What is expected: The expected output is each line below containing "button", copied in full.

Data provided:
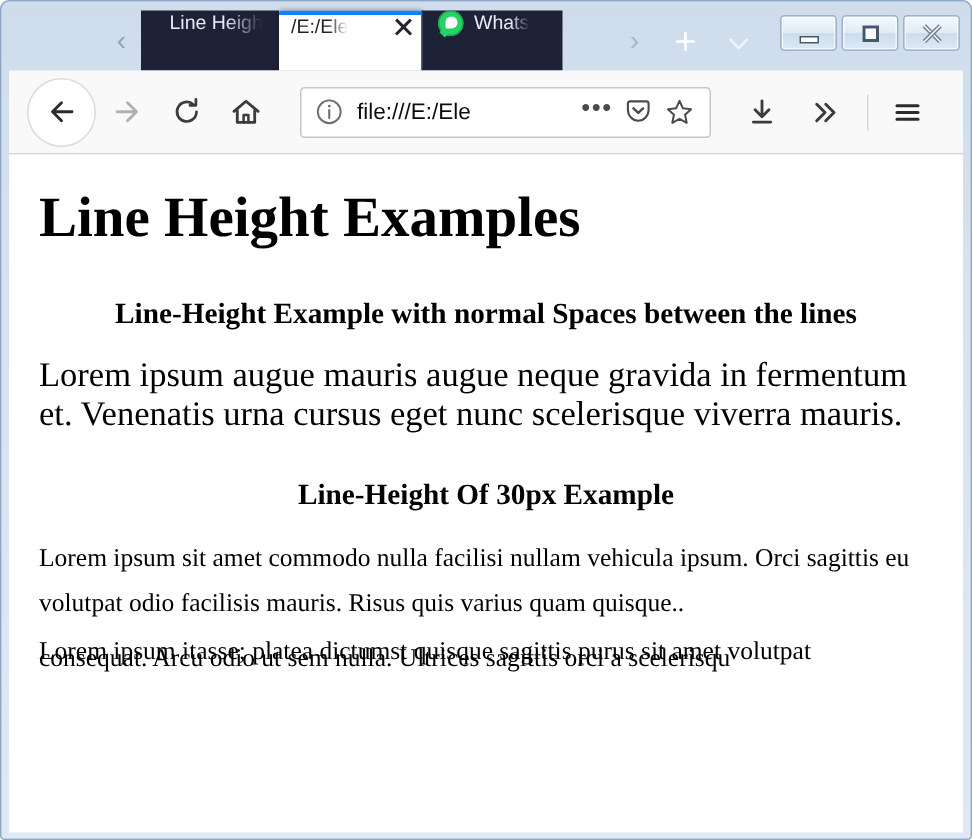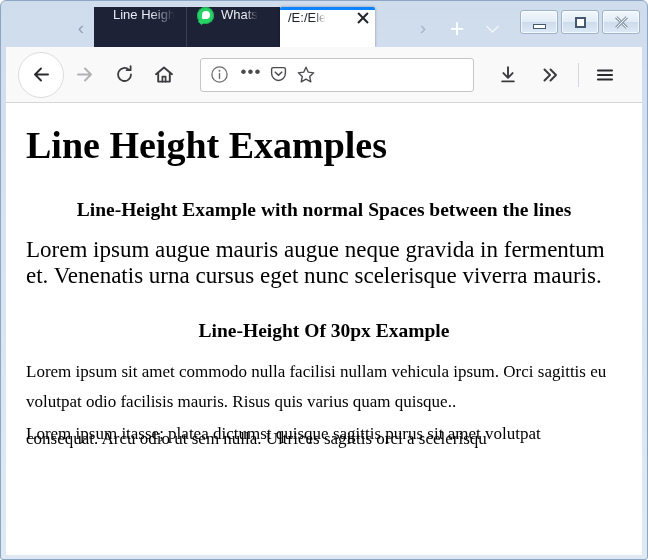--- a/index.html
+++ b/index.html
@@ -337,28 +337,28 @@
   <div id="tabstrip">
 
     <div id="tab-scroll-left">‹</div>
 
     <div id="tab-list">
 
       <div class="tab" id="tab-0">
         <span class="tab-label">Line Heigh</span>
       </div>
 
+      <div class="tab" id="tab-2">
+        <span class="tab-label">/E:/Ele</span>
+        <span id="tab-close"></span>
+      </div>
+
       <div class="tab" id="tab-1">
         <span class="tab-favicon wa-icon"></span>
         <span class="tab-label">Whats</span>
-      </div>
-
-      <div class="tab" id="tab-2">
-        <span class="tab-label">/E:/Ele</span>
-        <span id="tab-close"></span>
       </div>
 
     </div>
 
     <div id="tab-scroll-right">›</div>
 
     <div id="new-tab-button">+</div>
 
     <div id="list-all-tabs">
       <svg width="13" height="9" viewBox="0 0 13 9" fill="none">
@@ -407,20 +407,21 @@
     </div>
 
     <div id="urlbar">
       <span id="identity-icon">
         <svg width="19" height="19" viewBox="0 0 19 19" fill="none">
           <circle cx="9.5" cy="9.5" r="7.6" stroke="#6e6e73" stroke-width="1.3"></circle>
           <circle cx="9.5" cy="5.7" r="0.95" fill="#6e6e73"></circle>
           <path d="M9.5 8.4 V13.6" stroke="#6e6e73" stroke-width="1.4" stroke-linecap="round"></path>
         </svg>
       </span>
+      <span id="url-text" title="Search or enter address">file:///E:/Ele</span>
       <span id="page-actions-button">•••</span>
       <span id="pocket-button">
         <svg width="19" height="19" viewBox="0 0 19 19" fill="none">
           <path d="M2.6 4.2 a1.6 1.6 0 0 1 1.6 -1.6 H14.8 a1.6 1.6 0 0 1 1.6 1.6 V8.2 c0 4.0 -3.1 7.3 -6.9 7.3 S2.6 12.2 2.6 8.2 Z" stroke="#4a4a4f" stroke-width="1.4" stroke-linejoin="round"></path>
           <path d="M6.3 7.2 L9.5 10.3 L12.7 7.2" stroke="#4a4a4f" stroke-width="1.6" stroke-linecap="round" stroke-linejoin="round"></path>
         </svg>
       </span>
       <span id="bookmark-button">
         <svg width="20" height="20" viewBox="0 0 20 20" fill="none">
           <path d="M10 2.2 L12.3 7.2 L17.7 7.8 L13.7 11.5 L14.8 16.9 L10 14.2 L5.2 16.9 L6.3 11.5 L2.3 7.8 L7.7 7.2 Z" stroke="#4a4a4f" stroke-width="1.35" stroke-linejoin="round"></path>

Solution below:
     <div id="new-tab-button">+</div>
       <span id="page-actions-button">•••</span>
       <span id="pocket-button">
       <span id="bookmark-button">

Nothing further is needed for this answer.